Insectos y hongos alteran la sanidad de las plantas y así aparece la enfermedad. A simple vista se detectan:
· Cambio de color en las hojas.
· Defoliaciones.
· Marchitamiento o caída del fruto.
· Cambio de las cualidades de la vendimia: Los vinos procedentes de uvas enfermas, nos darán vinos organolépticamente alterados.
¿Cómo se combaten las enfermedades?
Ante esta multitud
de ataques, el viticultor debe proceder con mucha precaución. Y debe conocer con
exactitud los síntomas para emitir un adecuado diagnóstico. Y deberá proceder
con mucha cautela para no alterar, abusando de los tratamientos químicos, el
medio ambiente.
Pero lo más importante es realizar correctamente todos los trabajos culturales
para que la viña esté sana y cuidada permanentemente.
Concretamente, la protección química frente a las numerosas enfermedades de la
vid no sólo es cara, sino que además provoca preocupaciones en los consumidores
por los efectos secundarios en la salud y en el medio ambiente.
Para combatir los Hongos, se realizan aplicaciones periódicas de azufre y
sulfato de cobre utilizando pulverizadores manuales como las mochilas, o
aparatos pulverizadores tirados por tractores o desde helicópteros.

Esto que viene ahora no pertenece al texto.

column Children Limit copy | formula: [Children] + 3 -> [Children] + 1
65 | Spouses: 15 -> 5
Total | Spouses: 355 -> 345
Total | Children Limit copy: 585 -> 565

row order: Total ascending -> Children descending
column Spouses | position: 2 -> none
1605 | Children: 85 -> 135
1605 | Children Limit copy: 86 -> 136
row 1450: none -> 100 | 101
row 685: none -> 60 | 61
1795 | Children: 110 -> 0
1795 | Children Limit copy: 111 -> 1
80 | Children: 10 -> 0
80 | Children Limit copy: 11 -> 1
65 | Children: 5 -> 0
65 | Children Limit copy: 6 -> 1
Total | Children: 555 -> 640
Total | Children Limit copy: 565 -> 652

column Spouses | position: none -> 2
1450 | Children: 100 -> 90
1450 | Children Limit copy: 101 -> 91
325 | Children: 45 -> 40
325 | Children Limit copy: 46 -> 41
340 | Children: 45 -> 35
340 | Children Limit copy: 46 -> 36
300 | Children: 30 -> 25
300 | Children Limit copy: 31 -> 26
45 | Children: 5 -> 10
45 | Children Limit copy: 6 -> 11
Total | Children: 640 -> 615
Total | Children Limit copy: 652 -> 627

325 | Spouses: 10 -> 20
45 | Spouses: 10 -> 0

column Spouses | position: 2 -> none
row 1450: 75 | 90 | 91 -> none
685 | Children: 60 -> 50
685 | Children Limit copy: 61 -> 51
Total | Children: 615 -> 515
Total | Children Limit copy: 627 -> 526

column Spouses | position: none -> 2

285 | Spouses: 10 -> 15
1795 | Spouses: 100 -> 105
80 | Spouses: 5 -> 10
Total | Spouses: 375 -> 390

Este método
se utiliza también preventivamente cuando hay mucha humedad o ha llovido mucho.
Para combatir la filoxera, se recurre al injerto de la vid sobre pie americano.
También se utilizan insecticidas –como el DDT-, plaguicidas, pesticidas y
funguicidas comerciales.
Actualmente existen docenas de productos minerales, orgánicos y
orgánico-animales para combatir las enfermedades y plagas.